Thèse de doctorat en Sciences juridiques

Sous la direction de Denis Voinot.

Thèses en préparation à Lille , dans le cadre de École doctorale des Sciences Juridiques, Politiques et de Gestion (Lille) depuis le 01-10-2018 .


  • Résumé

    Il y a près de vingt-cinq ans, dans la seconde moitié des années 1990, l’Union européenne acquérait pour la première fois avec le Traité d’Amsterdam de 1997, entré en vigueur en 1999, compétence en matière de droit international privé et de procédure civile transfrontière. C’était une révolution des sources. Une prolifération de textes communautaires s’ensuivit.
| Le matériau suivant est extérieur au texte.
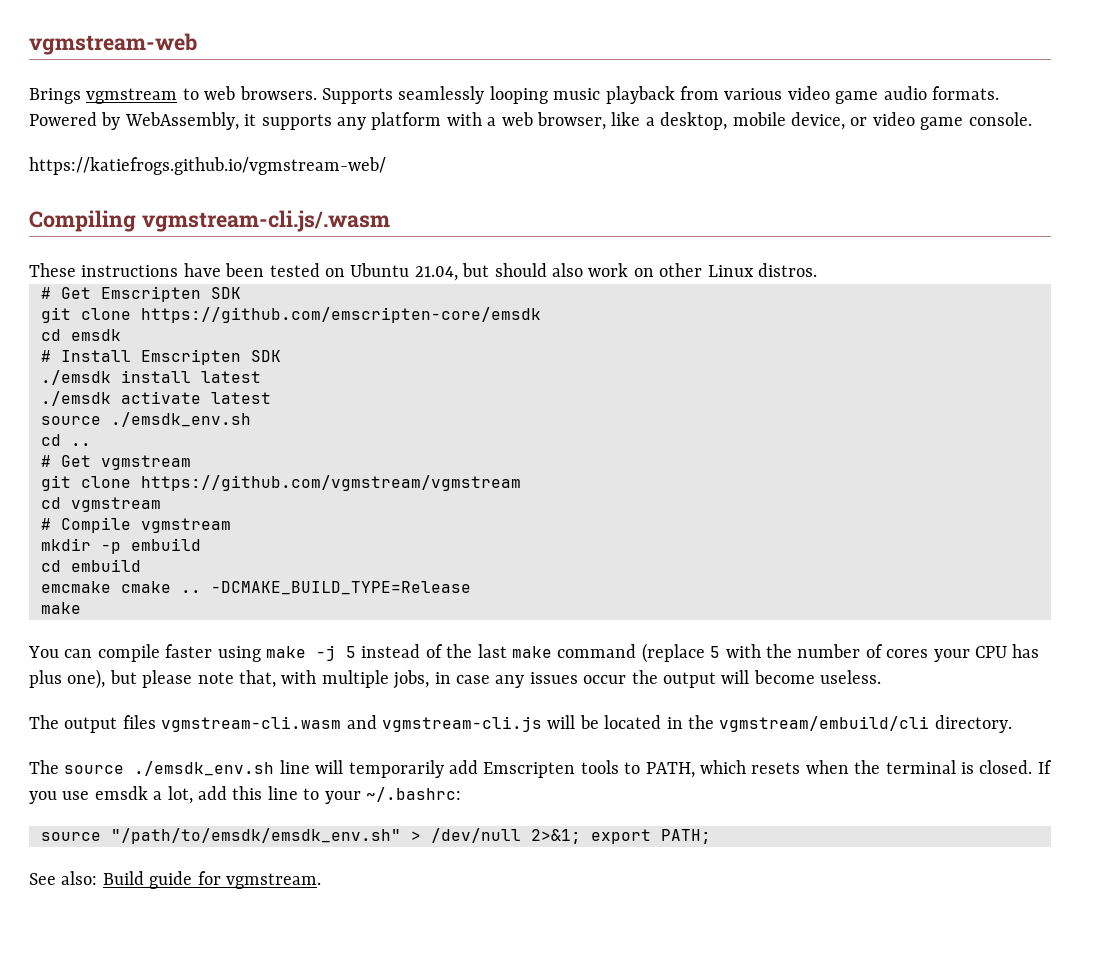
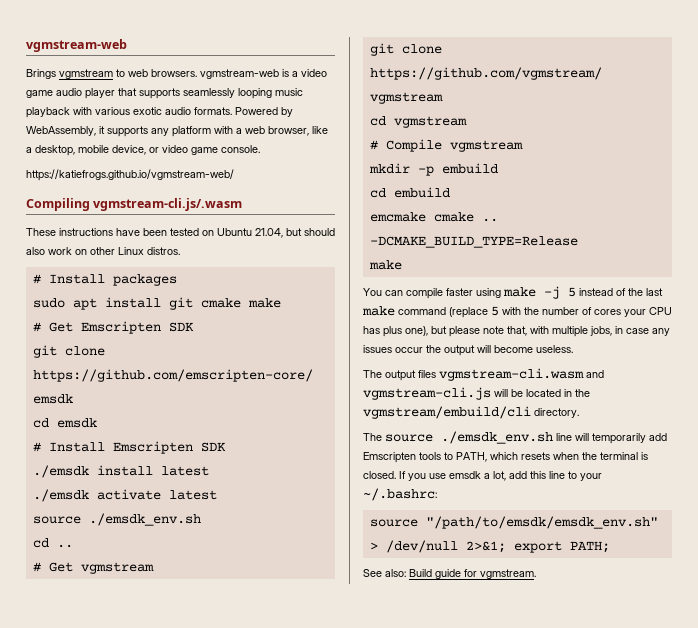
[322,86,879,104] Supports seamlessly looping music playback from various video game -> [200,69,327,79] [26,88,303,99] [26,107,162,118] vgmstream-web is a video game audio player that supports seamlessly looping music playback with various exotic
(817, 270) none -> [32,274,177,286] [32,297,281,310] // # Install packages // sudo apt install git cmake make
Elle continue jusqu’à aujourd’hui, comme en atteste l’entrée en vigueur en 2019 des règlements Régimes matrimoniaux et Effets patrimoniaux des partenariats enregistrés. Pendant longtempstoutefois, divers doutes furent exprimés sur l’espace judiciaire civil européen : quant à son existence même, sa légitimité, sa cohérence ou ses potentialités. Néanmoins, dès le début des années 2000, un bel avenir pouvait être prédit pour l’espace judiciaire européen. L’analyse montrait en effet, en particulier, que l’objectif de disparition de l’exequatur alors affiché par la Commission européenne avait beaucoup plus à voir avec la volonté de pousser les Etats à harmoniser leurs procédures civiles via lacréation d’un marché du droit plutôt qu’à faciliter l’exécution des jugements à travers les frontières comme il était affirmé officiellement. Les travaux ici présentés témoignent de cette attention particulière à la création progressive, même si encore timide, d’une procédure civile européenne (bientôt complétée par la première directive européenne sur des règles communes relatives au recours collectif suite à un accord du 23 juin 2020 entre le Parlement et le Conseil), et plus largement de cet espace judiciaire civil européen dont plus personne ne conteste aujourd’hui l’importance.

  • Titre traduit

    The Emergence of European Civil Justice


  • Résumé

    Nearly twenty-five years ago, in the second half of the 1990s, the European Union acquired for the first time, with the 1997 Treaty of Amsterdam, competence in private international law and cross-border civil procedure. It was a revolution in terms of sources of law. A proliferation of texts ensued. It continues to this day, as evidenced by the coming into force on 29 January 2019 of the matrimonial property regimes and property consequences of registered partnerships regulations. For a long time, however, serious doubts were expressed on European civil justice: in relation to its existence, its legitimacy, its consistency and its potential. Nevertheless, starting the early 2000s, a promising future could be predicted for European civil justice. In particular, analysis revealed that that the abolition of the exequatur had much more to do with the will to push States to harmonize their civil procedures through the creation of a legal marketplace than to facilitate the enforcement of judgments across borders asofficially stated. The outputs here submitted demonstrate a specific focus on the progressive creation of European civil procedure (expanding again with the forthcoming first EU-wide rules on collective redress following the deal between the Parliament and the Council on 23rd June 2020) and more generally of European civil justice, whose importance is no longer contested.